The Productivity Audit

The AI industry says developers are 55% faster. The independent studies say experienced developers are 19% slower. Both claims have data behind them. The difference is what the data actually measures.

Sixteen vendor claims. Sixteen underlying studies — or, in some cases, the conspicuous absence of one. Sorted by methodology, scored by evidence quality, compared against independent data. The short version: AI makes developers faster at writing code. Whether that makes them more productive is a different question, and the answer is not what the industry is selling.

The Scorecard

← scroll →

Who	Claim	Evidence	Verdict
GitHub	55% faster coding	95 devs, 1 task, 1 language	Greenfield toy, not real work
GitHub	46% of code is AI-generated	Copilot user telemetry	Misleading denominator
Microsoft/ GitHub/ Accenture	26% more completed tasks	4,867 devs, 3 RCTs	More output ≠ more productivity
Google (Pichai)	25% AI-assisted code, +10% velocity	Earnings call + podcast	Unverifiable
Amazon	$2B savings, 4.5x velocity	Internal executive claim	Followed by 6.3M-order outage (third-party estimate)
Microsoft/ GitHub	+3.62% readability	Internal, vendor-published	Trivially small, contradicted by independent data
METR	Experienced devs 19% slower with AI	16 devs, RCT, real repos, screen-recorded	Small but most rigorous study available
DORA 2024	Throughput down 1.5%, stability down 7.2%	Large annual survey + telemetry	Strongest systemic signal (2025 update reversed throughput finding)
Faros AI	98% more PRs, review time up 91%	10,000 devs, 1,255 teams	The bottleneck moved
GitClear	Duplication rate up 48%, 5+ line blocks up 8x, churn up 44-84%	211M lines, longitudinal	Strongest quality signal
Sonar	96% don't trust AI code; only 48% verify it	1,100+ dev survey	The trust-verification gap
Workday	37% of AI time savings lost to rework	3,200 respondents	Net gains smaller than advertised
BCG	14% of AI users experience "brain fry"	1,488 workers	The review bottleneck degrades
CodeRabbit	AI code has 1.7x more issues	470 PRs	Consistent with independent data
Anthropic	Engineers fully delegate 0-20% of tasks	Published report	Most honest self-assessment published
Harness/ LeadDev	67% spend more time debugging AI code	500 engineers	The speed giveth, the debugging taketh away

Read the "Verdict" column top to bottom. Vendor-funded claims measure speed on toy tasks. Independent studies measure what happens to actual software delivery. They reach opposite conclusions.

The Denominator Problem

Every impressive AI productivity number has a denominator nobody can see.

The Study Design Problem

GitHub's marquee number — 55% faster coding — comes from 95 developers completing one task: implement an HTTP server in JavaScript. No existing codebase. No code review. No deployment. No debugging. No collaboration. No maintenance. The study measured how fast you can write a toy server alone in a room.¹

METR measured something different. Sixteen experienced open-source developers performed 246 real tasks on their own repositories — codebases averaging ten years old, over a million lines, 22,000+ GitHub stars. Randomized. Screen-recorded. Compared against no-AI controls.²

GitHub found massive gains. METR found a 19% slowdown. The difference is not the technology. It is the study design. Greenfield tasks with no context will always show AI at its best. Real work on mature codebases tells a different story.

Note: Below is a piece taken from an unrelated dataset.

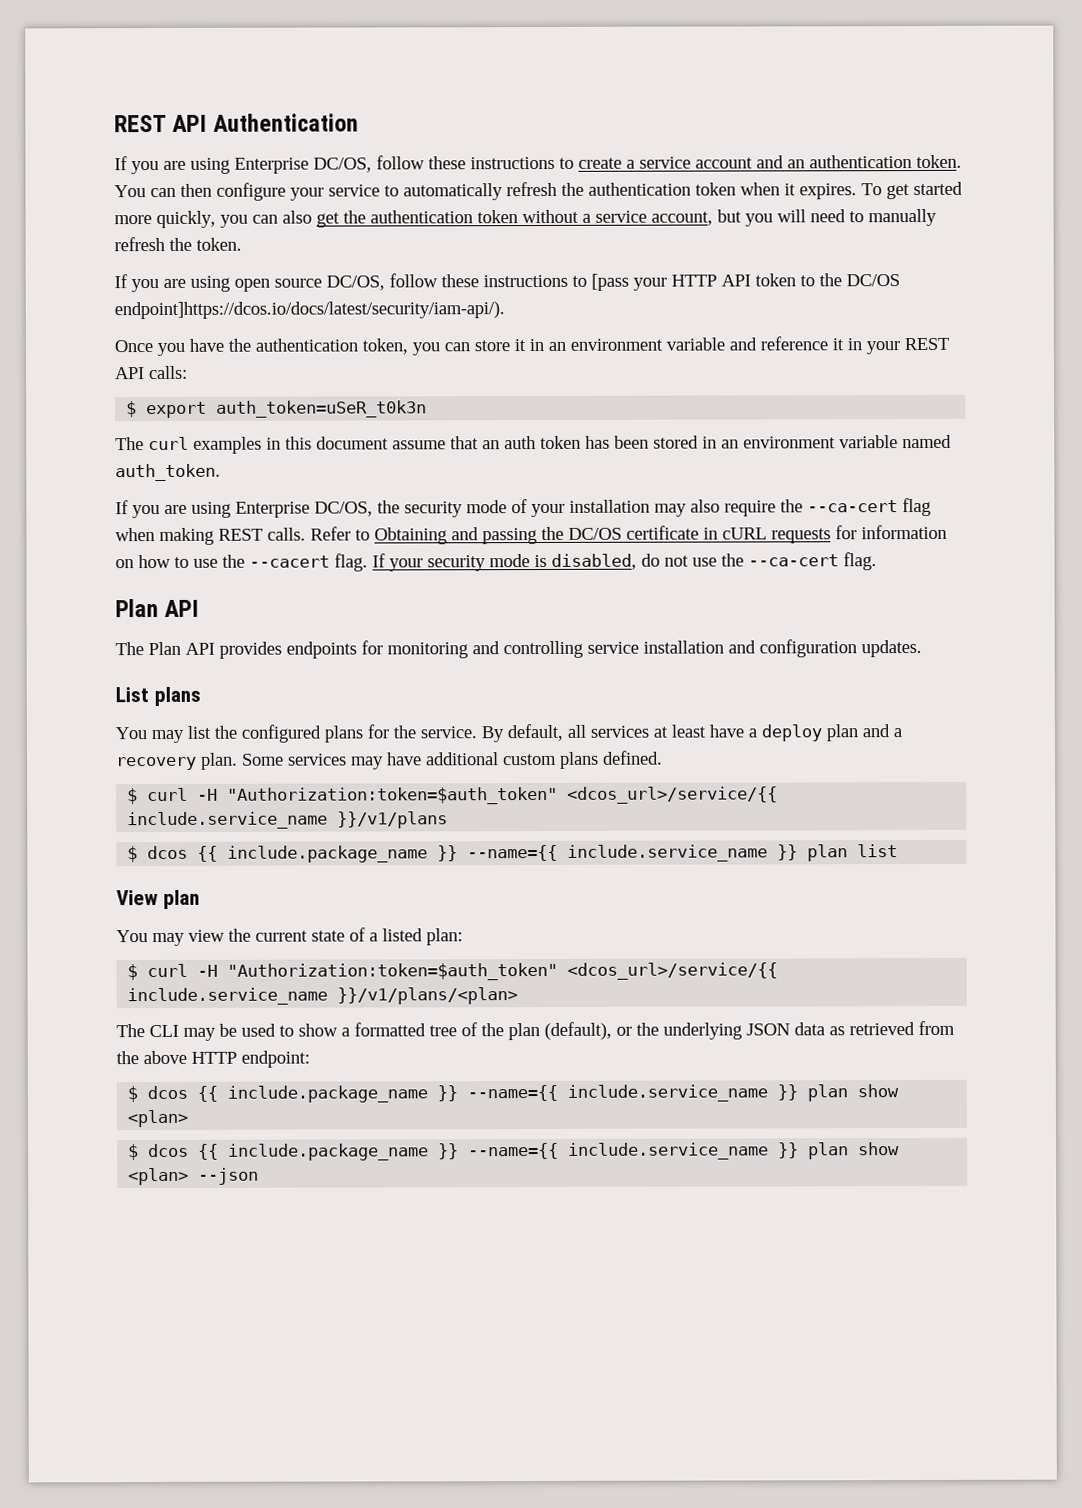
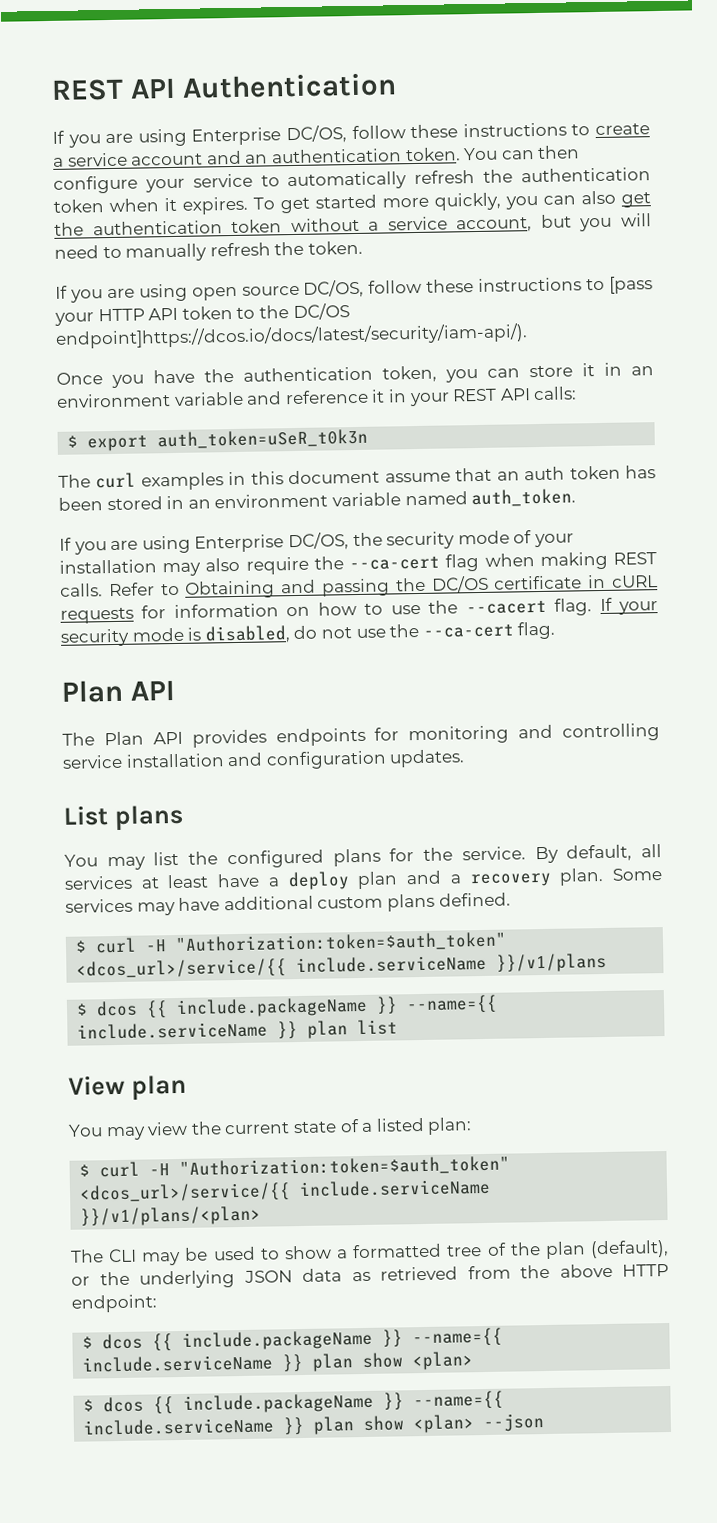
[127,811,329,830] include.service_name -> [296,954,488,974] include.serviceName
[227,844,769,863] include.package_name }} --name={{ include.service_name -> [176,994,499,1019] [77,1021,269,1040] include.packageName }} --name={{ include.serviceName
[127,987,329,1006] include.service_name -> [299,1178,492,1198] include.serviceName
[227,1084,769,1103] include.package_name }} --name={{ include.service_name -> [182,1327,504,1351] [82,1354,274,1373] include.packageName }} --name={{ include.serviceName
[228,1142,770,1161] include.package_name }} --name={{ include.service_name -> [183,1390,505,1414] [83,1417,275,1436] include.packageName }} --name={{ include.serviceName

The Microsoft/GitHub/Accenture three-RCT study deserves credit for better methodology: 4,867 developers, randomized access, real work environments. It found 26% more completed tasks per week. Real finding. But "more completed tasks" is not "more productivity." A developer who completes 26% more tasks while generating 1.7x more issues per PR is not more productive. They are more prolific. Different thing.³

That study also used GPT-3.5-era Copilot. The tool has changed. The study has not been replicated with current models.

"46% of code is now AI-generated." GitHub's most-repeated statistic. It means 46% of code written by Copilot users originates from Copilot suggestions. Not all code everywhere. Acceptance rate: 27-30%. But press coverage launders it into "AI writes nearly half of all code." Different claim.⁴

"More than 25% of all new code at Google is now generated by AI." Sundar Pichai, earnings call. The "+10% velocity" figure came separately, in a Lex Fridman podcast interview. Neither claim was accompanied by a study, paper, or methodology. "25% of new code" could mean anything depending on how you define "new code," "generated," and "AI." Investors heard a number. The number has no visible denominator.⁵

"$2 billion in cost savings" and "4.5x developer velocity." Amazon SVP Dave Treadwell, internal communications. Neither figure audited. Neither externally verified. Executive assertions, now treated as established facts.⁶

The claim is not the evidence. Show us the denominator.

The Perception Gap

The most consistent finding in this audit is about self-deception.

METR's developers predicted AI would make them 24% faster. After completing tasks, they believed it had made them 20% faster. Measured result: 19% slower. The perception gap: 39 to 44 percentage points.²

They used the tool, experienced the slowdown, and still believed they'd been faster.

DORA 2024 found the same pattern at the system level. 75.9% of respondents used AI daily. Individual developers reported feeling more productive. Delivery throughput decreased 1.5%. Delivery stability dropped 7.2%.⁷ (Note: the 2025 DORA update found the throughput relationship had reversed to positive, though stability remained negatively impacted. We cite the 2024 data because it covers the same period as most other studies in this audit.)

Workday surveyed 3,200 employees. Only 14% report consistent net-positive outcomes from AI use. Fourteen percent. For a technology positioned as the most transformative productivity tool since the spreadsheet.⁸

The tools feel like they're helping. The data says the help comes with invoices.

They used the tool.
They experienced the slowdown.
They still believed they'd been faster.

The Toil Shift

Sonar's framing is the most honest any vendor has produced: AI didn't reduce developer toil. It moved it.⁹

The hard part used to be writing code. Now it is reviewing, verifying, debugging code you didn't write, and re-understanding systems after a machine changed them. 88% of developers report negative AI impacts on technical debt. 53% cite AI generating "code that looked correct but was unreliable." 45% say debugging AI code takes longer than debugging their own.

The number that should keep every engineering manager awake: 96% of developers do not fully trust AI-generated code. Only 48% always verify it before committing.¹⁰

Half of AI-generated code ships into production with a shrug, not a review. By developers who don't trust it.

Toil still consumes 23-25% of the work week regardless of AI adoption level. The toil just changed names.

The Review Tax

The productivity gain at the keyboard becomes a productivity loss at the review stage.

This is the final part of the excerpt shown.